PROMPT.
Where an image occurs, skip it and print the rest of the records verbatim.

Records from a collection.

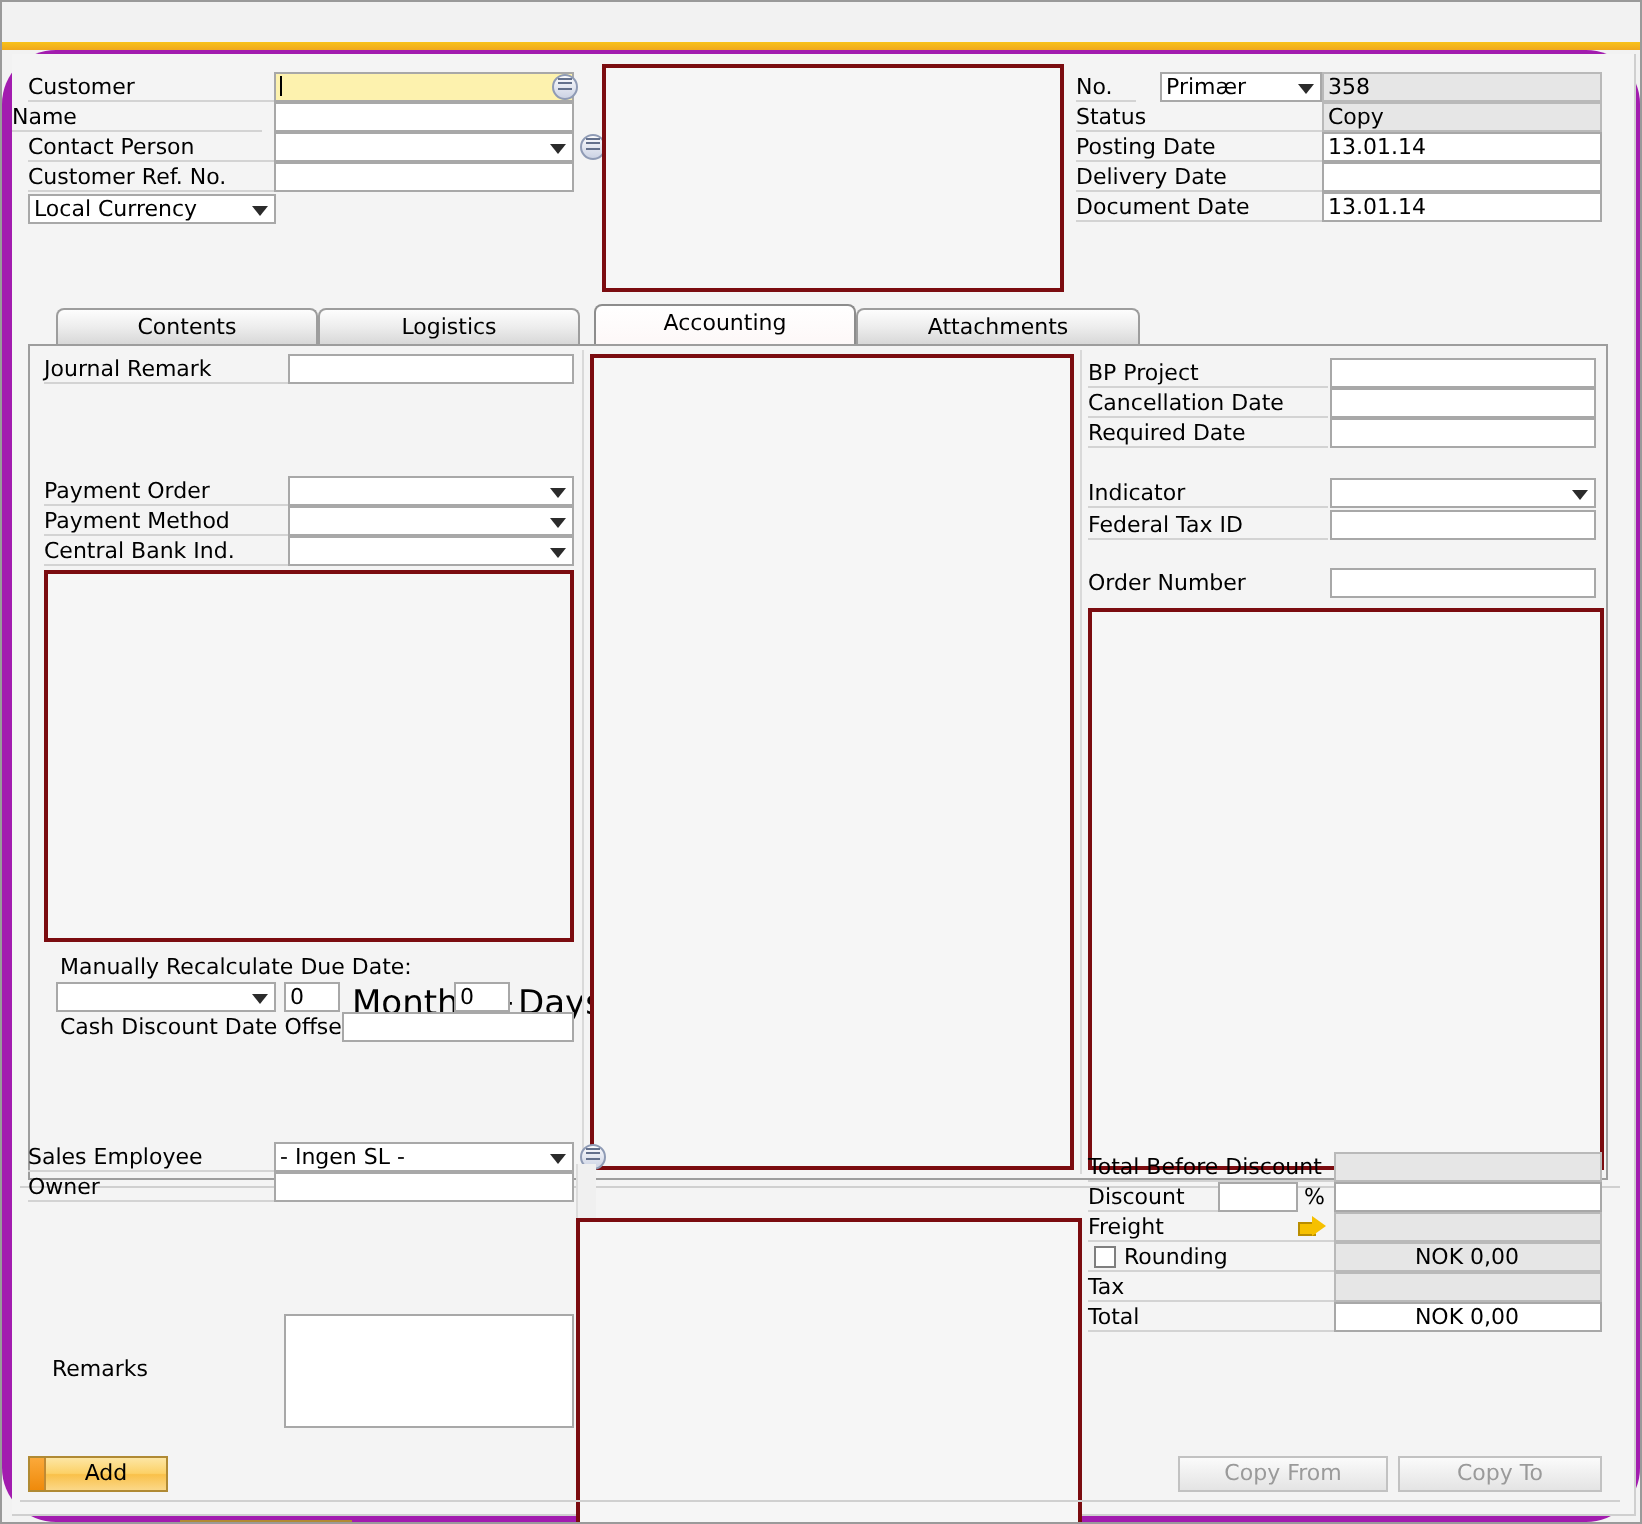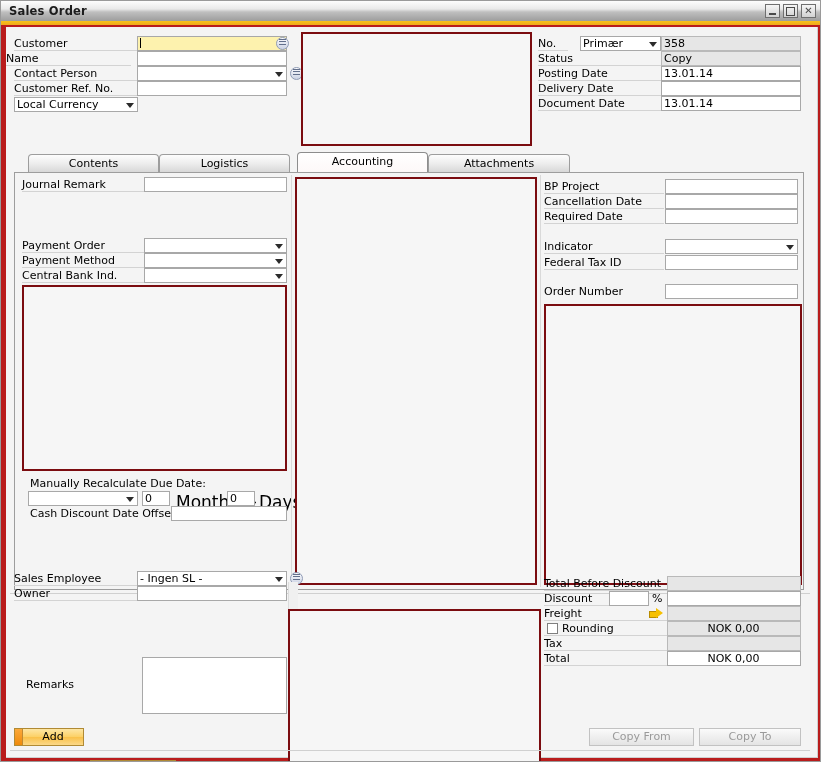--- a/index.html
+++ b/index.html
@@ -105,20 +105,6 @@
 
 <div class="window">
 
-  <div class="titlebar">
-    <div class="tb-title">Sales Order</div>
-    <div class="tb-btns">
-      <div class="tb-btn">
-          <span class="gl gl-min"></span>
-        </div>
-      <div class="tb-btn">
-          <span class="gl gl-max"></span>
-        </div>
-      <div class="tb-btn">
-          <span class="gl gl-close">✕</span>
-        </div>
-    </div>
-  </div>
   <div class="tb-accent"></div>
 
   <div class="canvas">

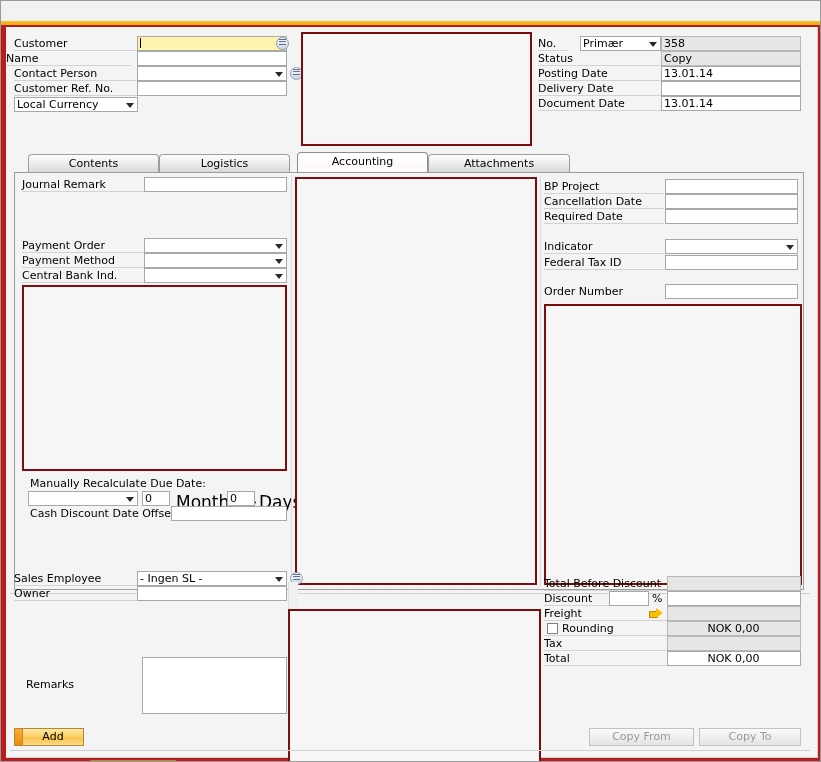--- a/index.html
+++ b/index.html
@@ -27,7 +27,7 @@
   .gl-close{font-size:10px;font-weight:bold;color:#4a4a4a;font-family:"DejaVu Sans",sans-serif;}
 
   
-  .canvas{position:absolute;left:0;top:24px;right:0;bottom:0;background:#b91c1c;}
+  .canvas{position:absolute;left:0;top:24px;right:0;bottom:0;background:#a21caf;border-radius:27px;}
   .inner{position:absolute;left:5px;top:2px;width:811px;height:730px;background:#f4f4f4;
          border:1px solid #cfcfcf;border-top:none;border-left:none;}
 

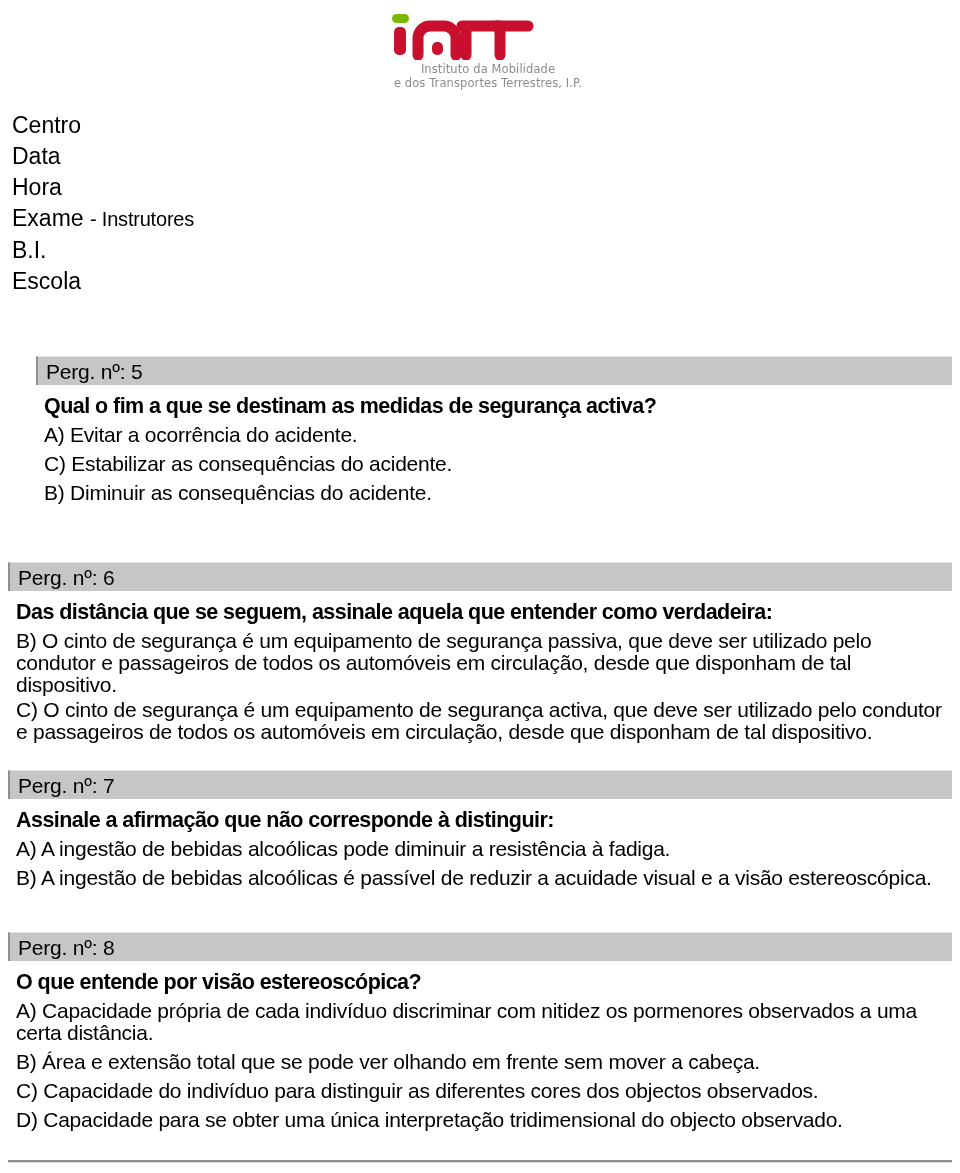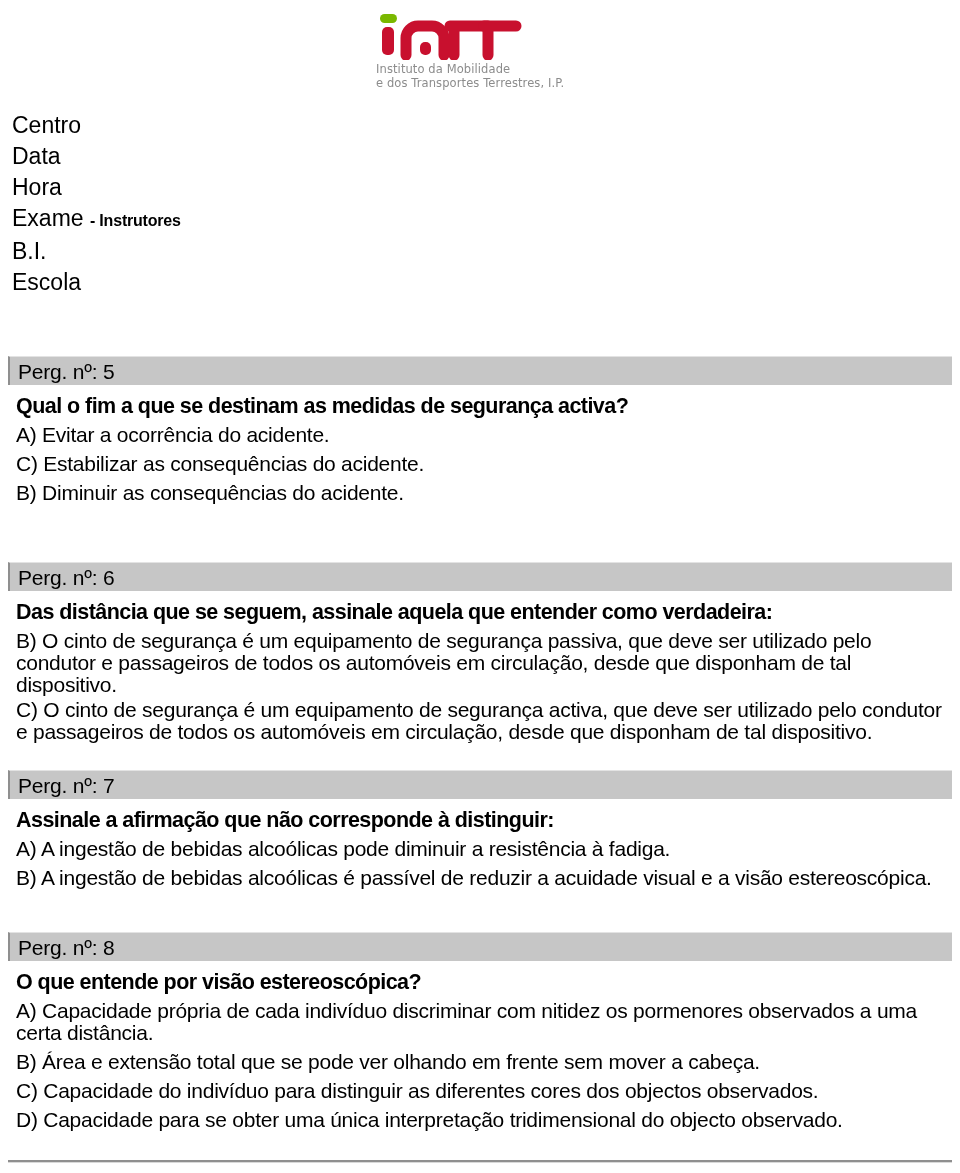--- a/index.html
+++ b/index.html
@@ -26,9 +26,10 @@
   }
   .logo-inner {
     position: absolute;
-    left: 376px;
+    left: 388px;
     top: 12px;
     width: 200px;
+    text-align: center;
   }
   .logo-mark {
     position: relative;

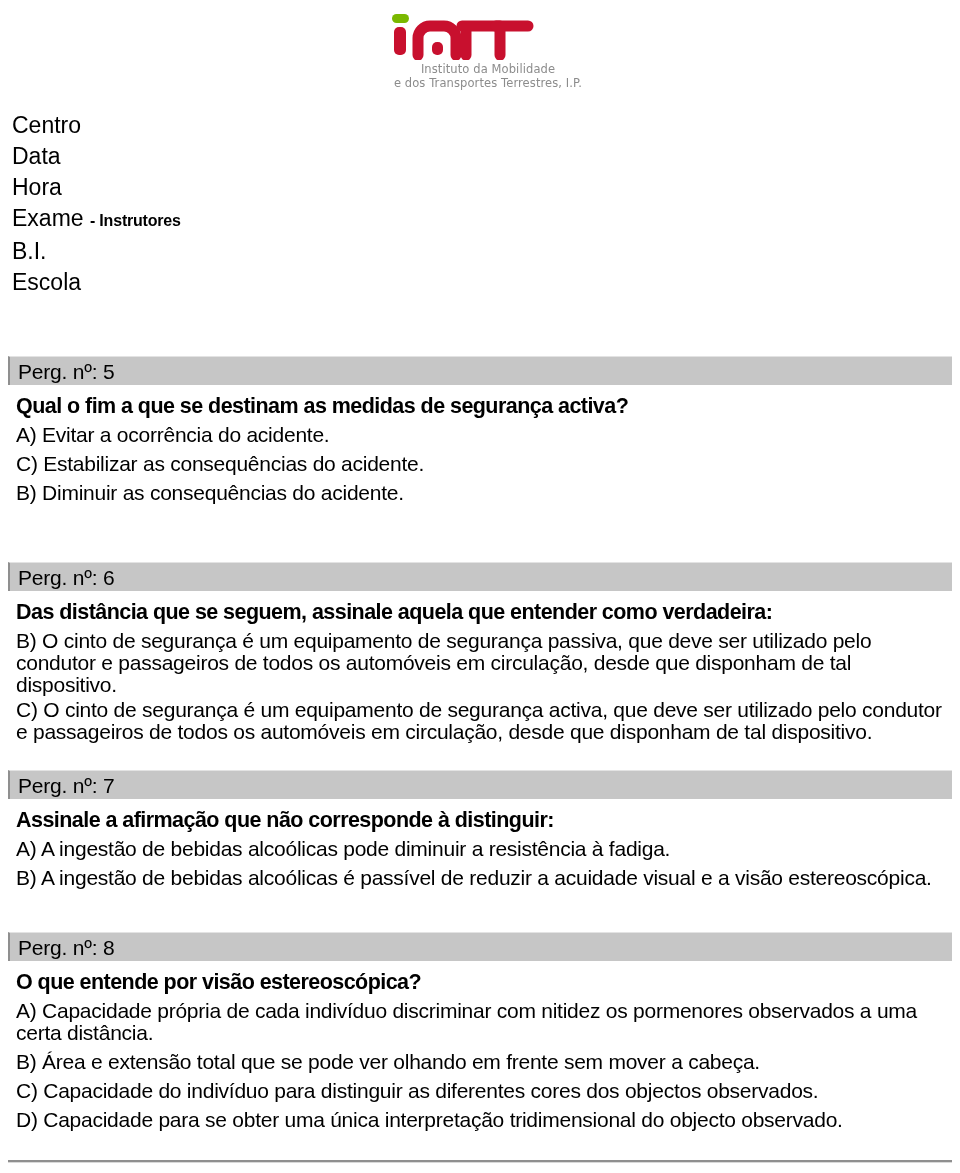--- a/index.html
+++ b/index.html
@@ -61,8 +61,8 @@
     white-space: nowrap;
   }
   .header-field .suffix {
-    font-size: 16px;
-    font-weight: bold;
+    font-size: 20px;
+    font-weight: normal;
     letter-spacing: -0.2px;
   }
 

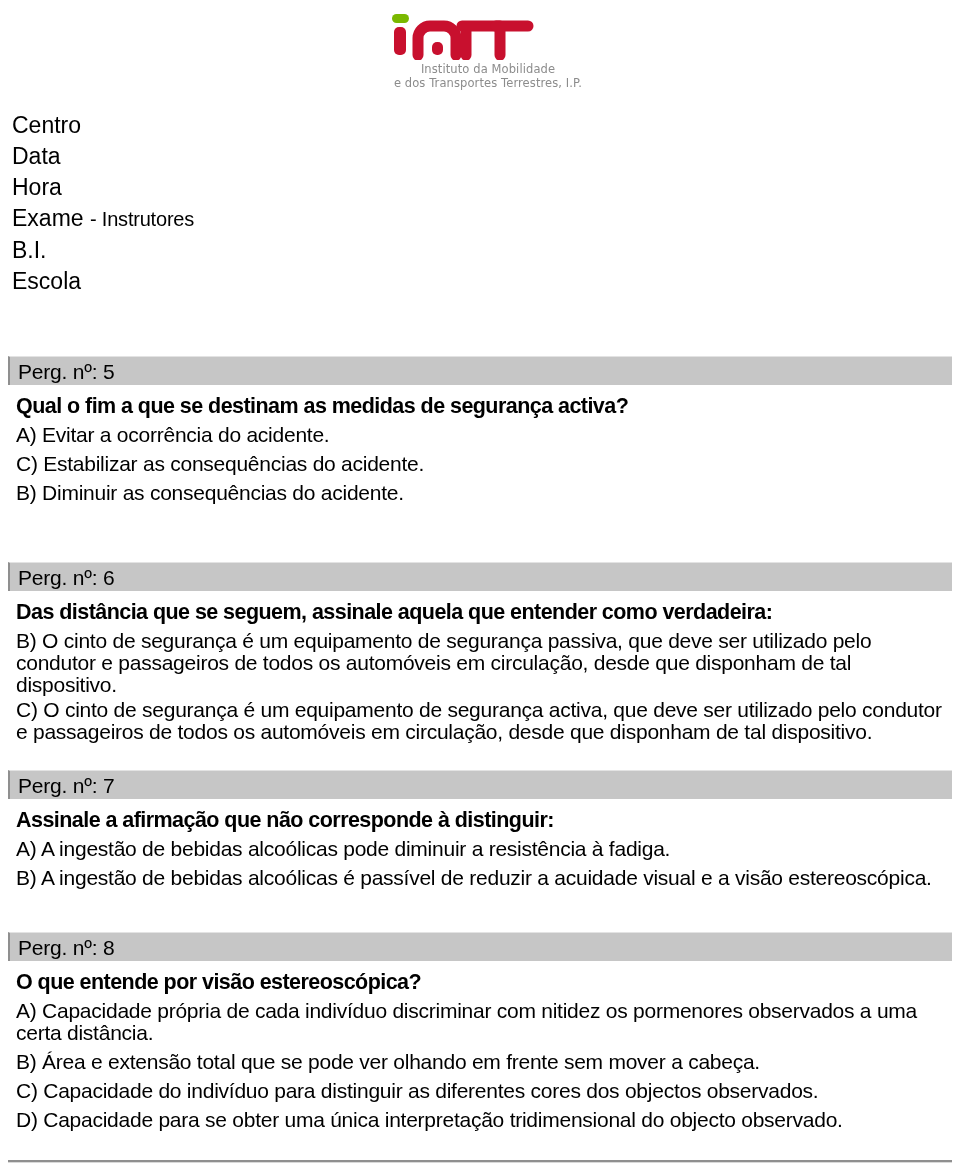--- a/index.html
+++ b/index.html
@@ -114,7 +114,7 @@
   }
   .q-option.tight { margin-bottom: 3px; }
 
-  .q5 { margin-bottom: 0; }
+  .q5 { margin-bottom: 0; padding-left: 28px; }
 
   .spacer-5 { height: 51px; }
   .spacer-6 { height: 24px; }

ANSWER SPACE.
--- a/index.html
+++ b/index.html
@@ -105,20 +105,6 @@
 
 <div class="window">
 
-  <div class="titlebar">
-    <div class="tb-title">Sales Order</div>
-    <div class="tb-btns">
-      <div class="tb-btn">
-          <span class="gl gl-min"></span>
-        </div>
-      <div class="tb-btn">
-          <span class="gl gl-max"></span>
-        </div>
-      <div class="tb-btn">
-          <span class="gl gl-close">✕</span>
-        </div>
-    </div>
-  </div>
   <div class="tb-accent"></div>
 
   <div class="canvas">

--- a/index.html
+++ b/index.html
@@ -27,7 +27,7 @@
   .gl-close{font-size:10px;font-weight:bold;color:#4a4a4a;font-family:"DejaVu Sans",sans-serif;}
 
   
-  .canvas{position:absolute;left:0;top:24px;right:0;bottom:0;background:#b91c1c;}
+  .canvas{position:absolute;left:0;top:24px;right:0;bottom:0;background:#a21caf;border-radius:27px;}
   .inner{position:absolute;left:5px;top:2px;width:811px;height:730px;background:#f4f4f4;
          border:1px solid #cfcfcf;border-top:none;border-left:none;}
 

--- a/index.html
+++ b/index.html
@@ -26,9 +26,10 @@
   }
   .logo-inner {
     position: absolute;
-    left: 376px;
+    left: 388px;
     top: 12px;
     width: 200px;
+    text-align: center;
   }
   .logo-mark {
     position: relative;

--- a/index.html
+++ b/index.html
@@ -61,8 +61,8 @@
     white-space: nowrap;
   }
   .header-field .suffix {
-    font-size: 16px;
-    font-weight: bold;
+    font-size: 20px;
+    font-weight: normal;
     letter-spacing: -0.2px;
   }
 

--- a/index.html
+++ b/index.html
@@ -114,7 +114,7 @@
   }
   .q-option.tight { margin-bottom: 3px; }
 
-  .q5 { margin-bottom: 0; }
+  .q5 { margin-bottom: 0; padding-left: 28px; }
 
   .spacer-5 { height: 51px; }
   .spacer-6 { height: 24px; }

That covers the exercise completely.